EDITOR’S NOTE: This is the fourth installment in a series of stories catching up with some local athletes who are, or have been playing sports at the professional level and how they are coping with the COVID-19 pandemic. Check back daily for the next athlete.
Injury slowed the progression of Bryan Hudson’s career in 2019.
The 2015 Alton High grad suffered a fractured L4 vertebrae of the lumbar spine in his back. He was 2-2 with a 4.66 ERA in just 11 games pitched and 9 starts in ‘19 between Advanced Class A Myrtle Beach and the Arizona Rookie League in the Chicago Cubs organization.

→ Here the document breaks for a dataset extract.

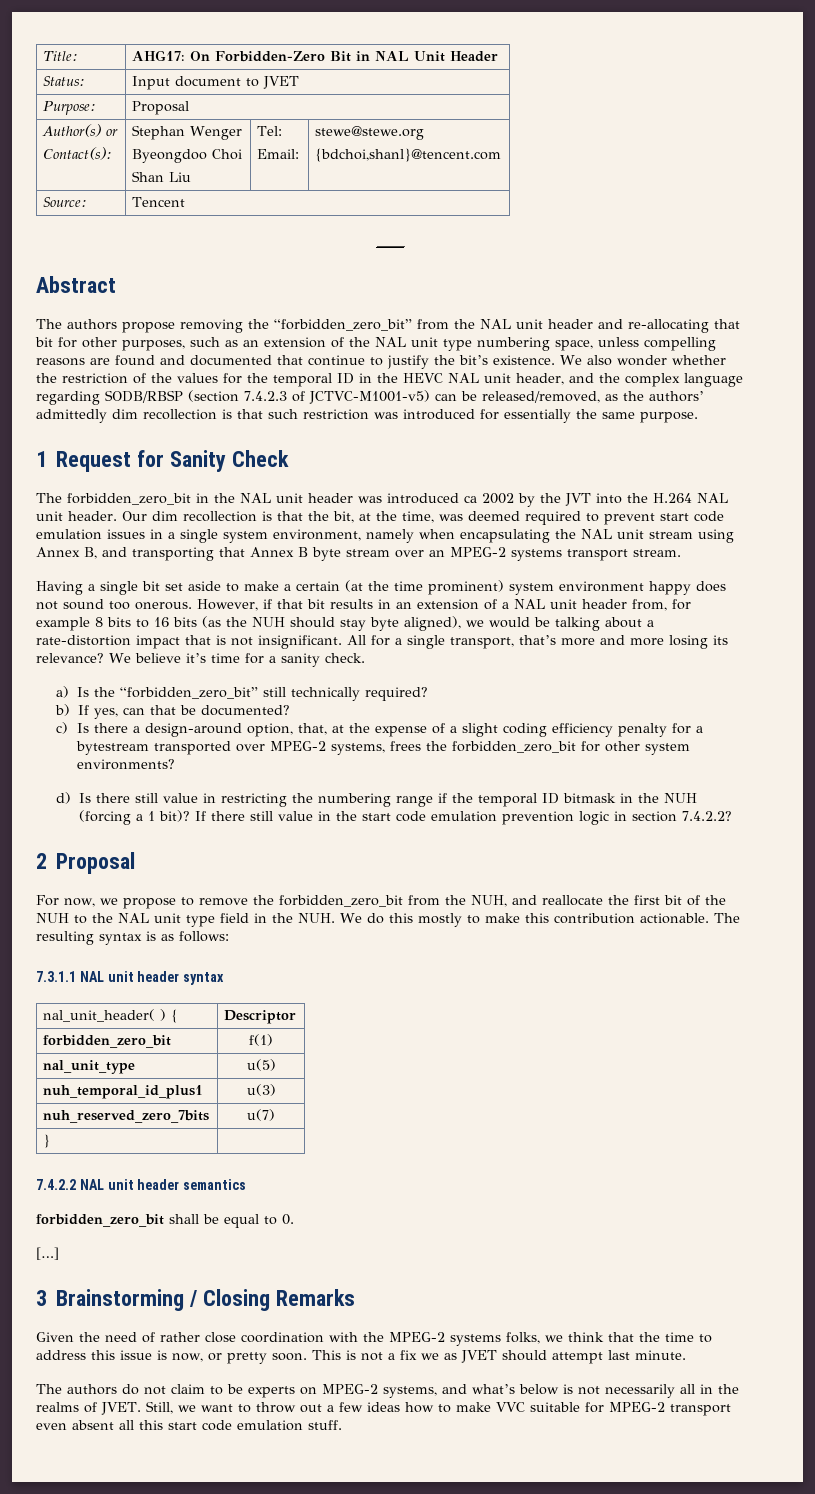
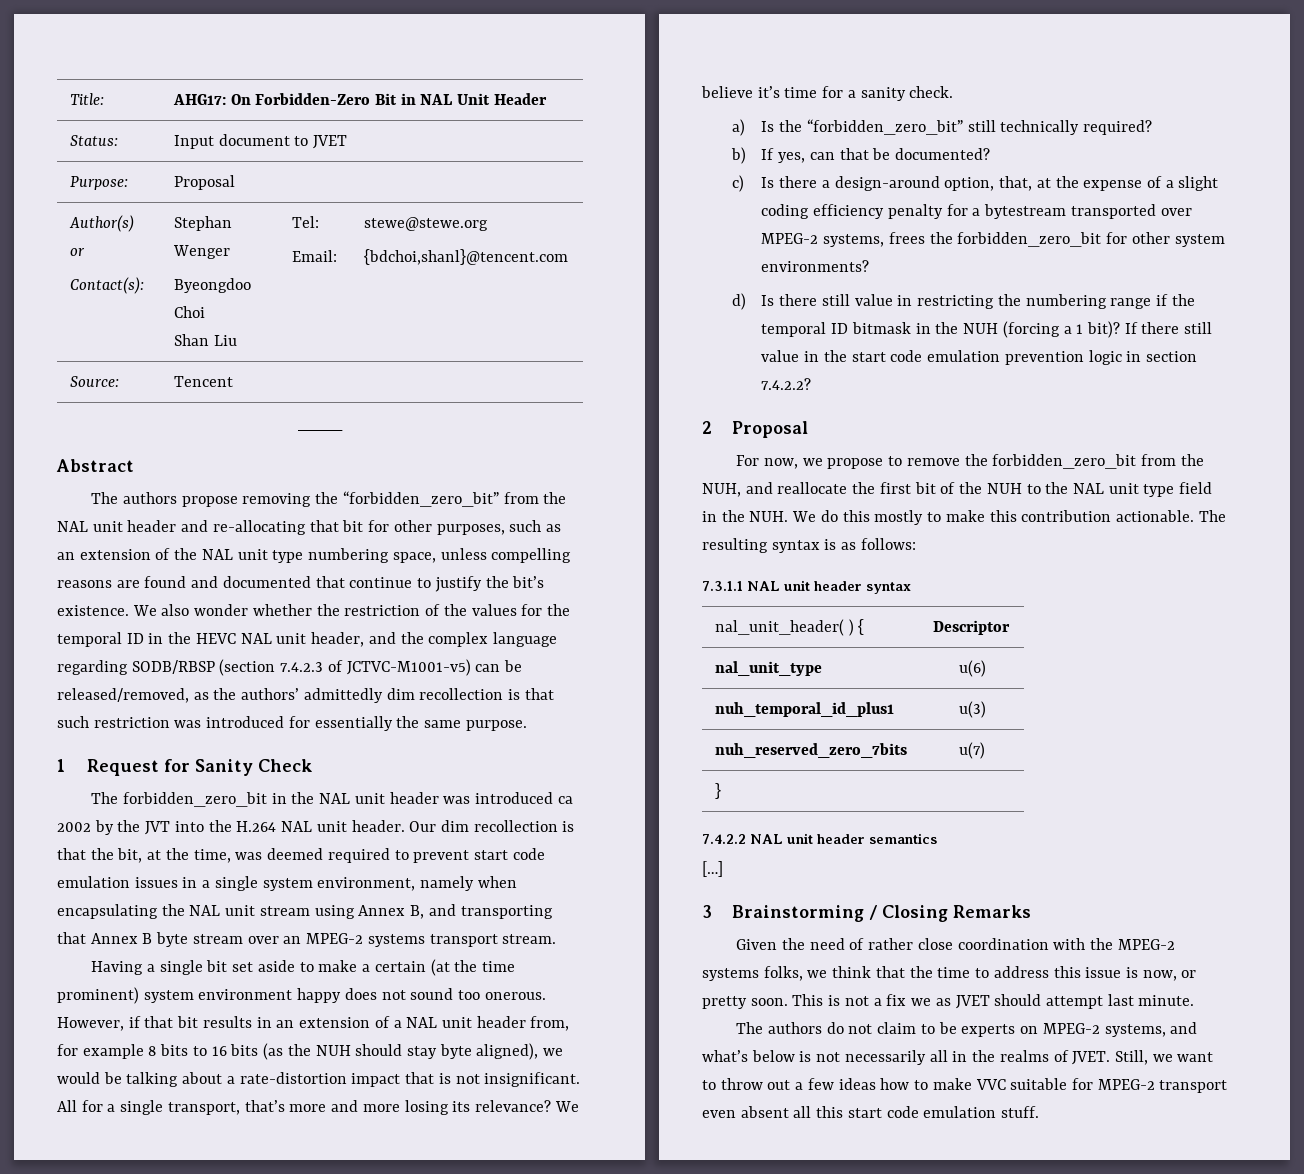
- forbidden_zero_bit | f(1)
- nal_unit_type | u(5)
+ nal_unit_type | u(6)
- forbidden_zero_bit shall be equal to 0.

The 23-year-old, 6-foot-8, 220-pound southpaw was anxious to get his career back on track in 2020 after rehabbing. Now due to the COVID-19 pandemic, all that is on hold as he’s back home in Godfrey waiting to see the next direction of his career.
“It was tough, especially once you got mentally prepared,” Hudson said. “We were all amped up in that full baseball mindset, ready to go. When it all gets shut down like that it’s weird because you’ve never been through anything like that. Some of the ways I’m coping with it is trying to stay busy, doing baseball stuff and gaining velocity, but saving bullets as well. I don’t want to blow it out not knowing when I’m going to be playing again.”
He wasn’t even sure where he would be designated for the season. Spring training was going to play big in that decision.
“I have no clue where I was going to be designated this year and that’s why I was so excited and ready for the season,” Hudson said. “I could have gone to Double A, or after injuries last year there was a possibility I’d go back to Myrtle Beach. It was a prove-myself spring training.”
Hudson had really been focusing on strengthening his back after the injury entering the spring.
“Last year with my back injury, when I started working out again I worked into it slowly and did a lot of strengthening stuff to make sure it didn’t happen again,” he said. “I did a lot of core strength training and middle abdomen area. A lot of hip mobility as well, that was a very key part of it.”
When the decision came down on the stay-at-home directive and the baseball season would be postponed, he was dumbfounded much like the rest of the nation.
“I was a little worried, because I didn’t know when I was going to get to play again,” he said. “A lot of us didn’t know what was going to happen with our job security. Other than that I was just dumbfounded on the situation. They were telling us as much as they knew and they didn’t know much when the shutdown first happened. It was very confusing for all of us.”
The Cubs organization uses a phone app to communicate with their players. A throwing and workout regimen is released by the team and the players follow those instructions individually. The players then give feedback on how they feel after throwing.
Everyone was told to live where they were most comfortable, so Hudson returned to Godfrey.
“Since the shutdown I’ve been staying home as much as possible, going fishing here and there,” he said. “The majority of time I get out to workout and throw and that’s most of my day. It’s a lot of baseball street catch and going to local parks and throwing where you can.”
In some ways it has simplified the game for him and let him find the enjoyment of a childhood sport rather than the business it’s become for him.
“It’s cool because I get to call my buddies when I don’t have a steady throwing partner and get to go play catch with all of them,” Hudson said. “It definitely brings back good memories. Some of the guys I’m playing catch with haven’t thrown in awhile, so it’s fun, it brings back good memories for both of us.”